When weighing whether to come forward with a disclosure, contractors also need to consider the possibility that the government will learn of the underlying issue on its own or through a whistleblower. The risk of the government learning of corporate conduct from a current or former employee (or a competitor) has never been higher due to the proliferation of government-sponsored whistleblower programs and record levels of activity under the FCA’s whistleblower provisions. In 2024 DOJ launched the Corporate Whistleblower Awards Pilot Program, a program designed to use financial rewards to incentivize whistleblowers to report corporate criminal misconduct. On the civil side, the number of FCA whistleblower complaints continue rise. As recently announced in DOJ’s annual press release on FCA recoveries, the 979 qui tam suits filed in FY 2024 set a new high-water mark.
Unless and until the Supreme Court determines that the qui tam provisions are unconstitutional, the level of whistleblower-initiated activity shows no sign of abating, and this raises an additional reason why a contractor might err on the side of disclosure in “close call” situations —i.e., building a factual record for potential FCA litigation down the road.
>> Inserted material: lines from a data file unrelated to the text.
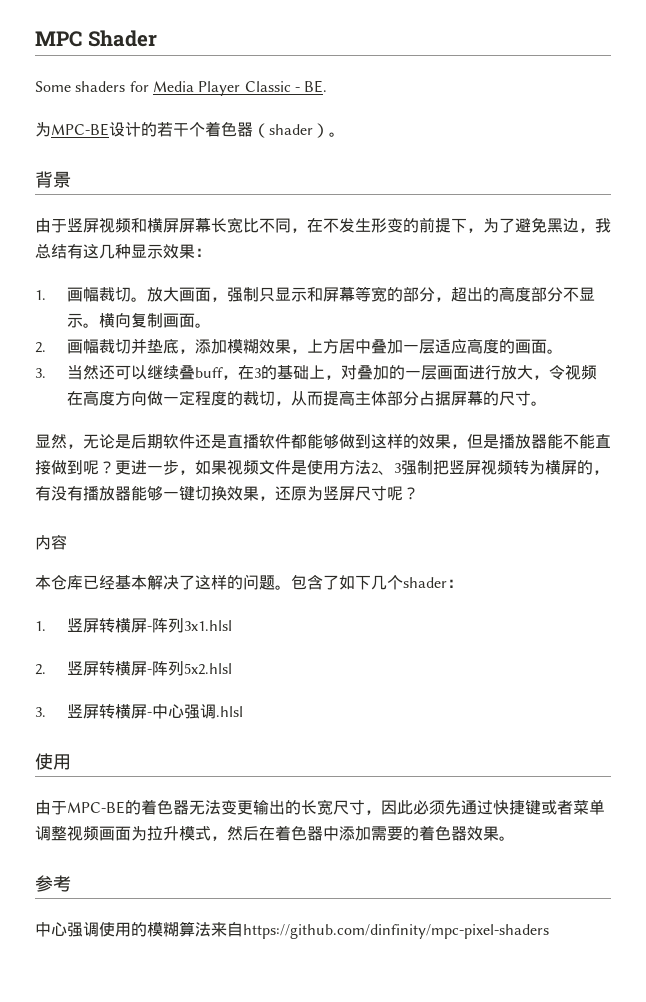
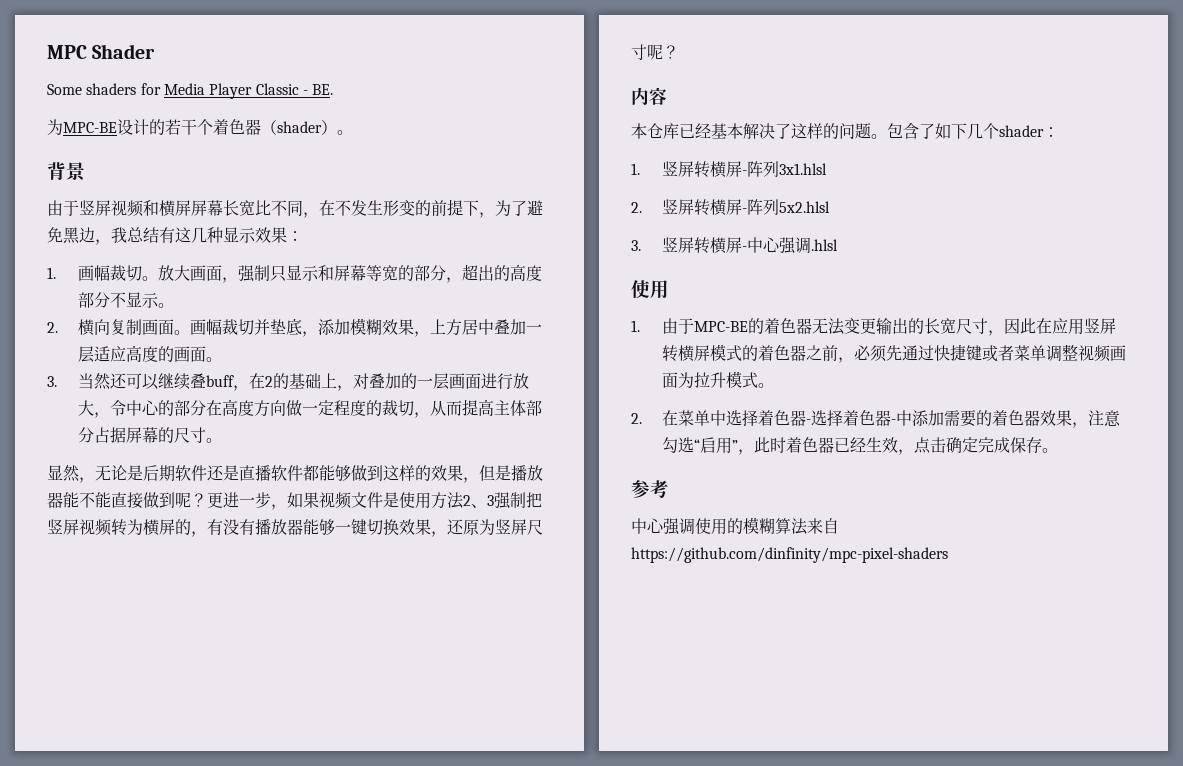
(99, 325) none -> [47,322,58,333] // 2.
[35,342,46,353] // 2. -> (191, 332) none
[253,368,261,378] 3 -> [265,376,274,387] 2
[564,364,597,380] 视频 -> [126,400,207,416] 中心的部分
(71, 762) none -> [631,320,640,332] 1.
(413, 807) none -> [1036,318,1117,335] [662,344,855,363] 在应用竖屏转横屏模式的着色器之前，
[211,825,323,841] ，然后在着色器 -> [758,383,775,388] [631,410,897,426] 。 // 2.在菜单中选择着色器-选择着色器-
(499, 833) none -> [1072,410,1122,428] [662,437,1043,455] ，注意勾选“启用”，此时着色器已经生效，点击确定完成保存

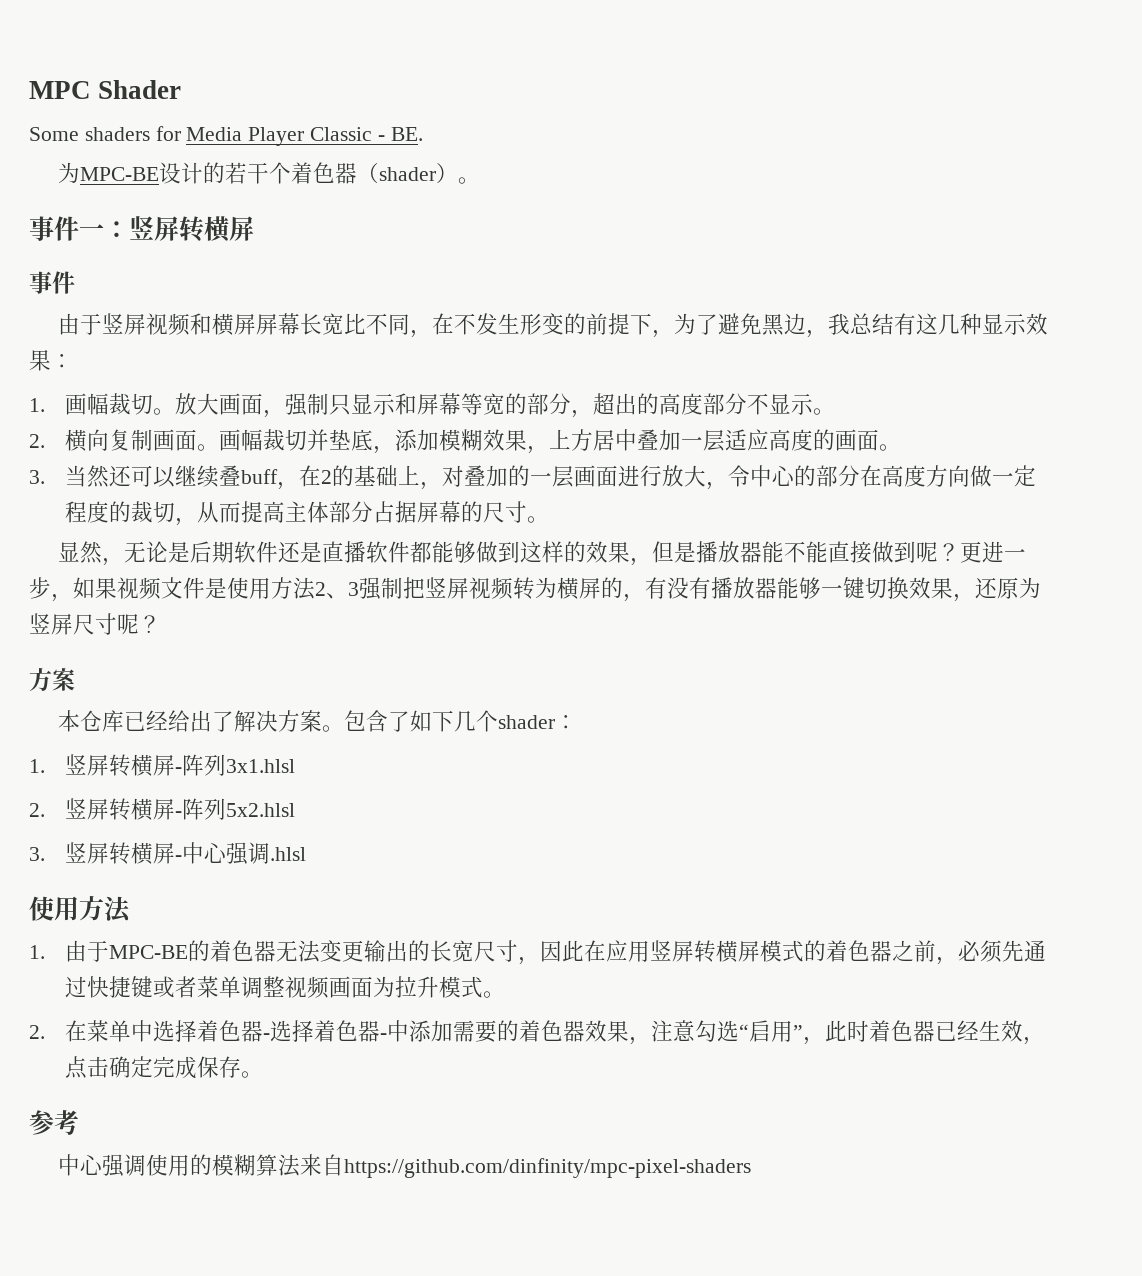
[47,162,85,181] 背景 -> [29,216,254,242] [29,271,75,294] 事件一：竖屏转横屏 // 事件
[631,87,667,105] 内容 -> [29,668,75,691] 方案
[711,123,871,139] 基本解决了这样的问题 -> [168,710,323,732] 给出了解决方案
(669, 289) none -> [79,896,131,923] 方法

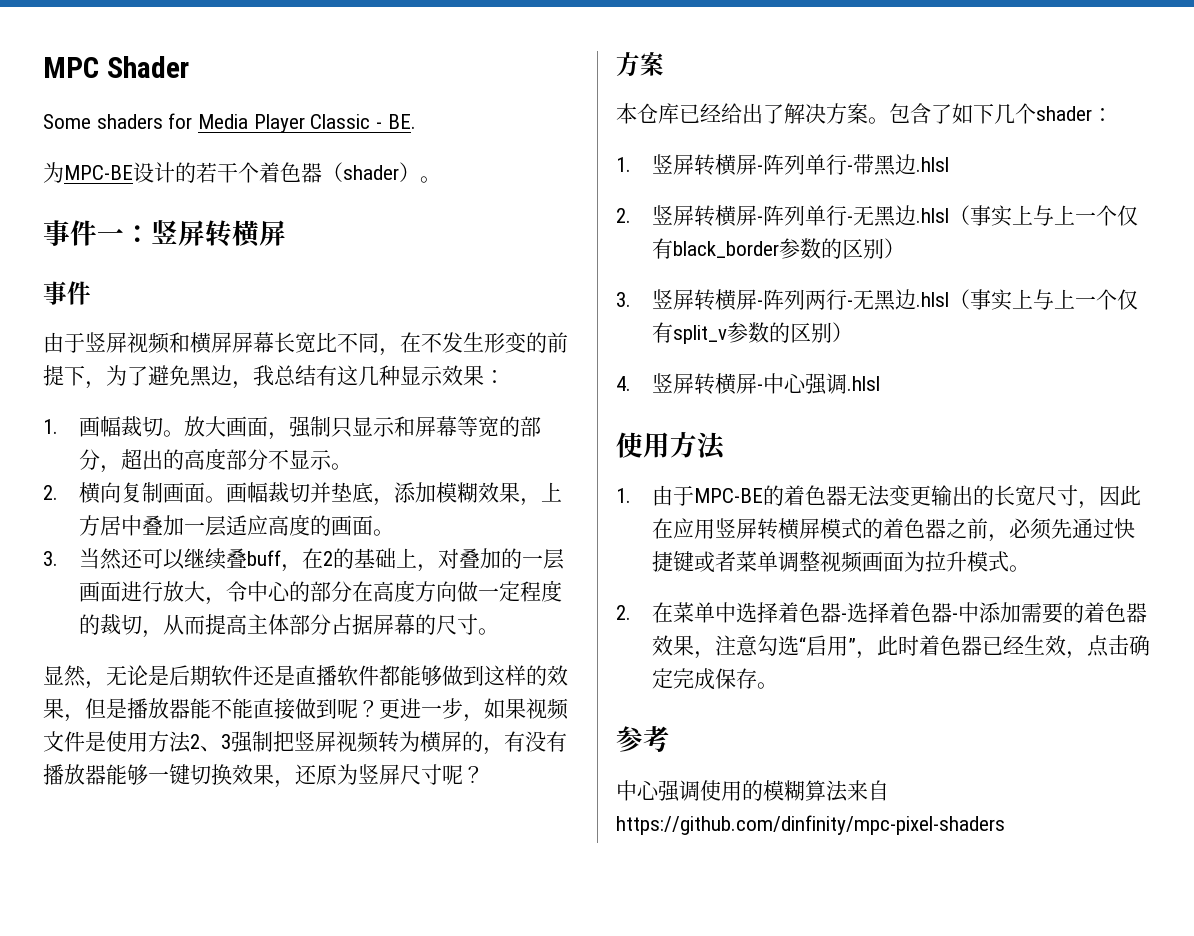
[225,759,295,773] 3x1.hlsl -> [804,154,949,176] 单行-带黑边.hlsl
[225,803,295,817] [29,847,45,861] 5x2.hlsl // 3. -> [804,205,1138,227] [651,238,905,259] [616,289,1138,311] [651,322,853,344] [616,376,631,391] 单行-无黑边.hlsl（事实上与上一个仅有black_border参数的区别） // 3.竖屏转横屏-阵列两行-无黑边.hlsl（事实上与上一个仅有split_v参数的区别） // 4.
It has been more than 8 years since the last landmark FCA ruling by the Supreme Court in Escobar, which shone a spotlight on the FCA’s materiality element. In the wake of Escobar, it is now common practice for defendants in FCA litigation to seek discovery from the relevant agency to see if the government was aware of the alleged regulatory noncompliance at issue in the FCA action. In cases where the government was put on notice of an issue and yet continued to make payment to the contractor, the defendant is often in a strong position to argue that the alleged noncompliance was not material to the government’s payment decision. Therefore, as contractors weigh whether to make a disclosure in close-call situations, they will want to consider the possibility that their disclosure could potentially help create a helpful evidentiary record in future litigation.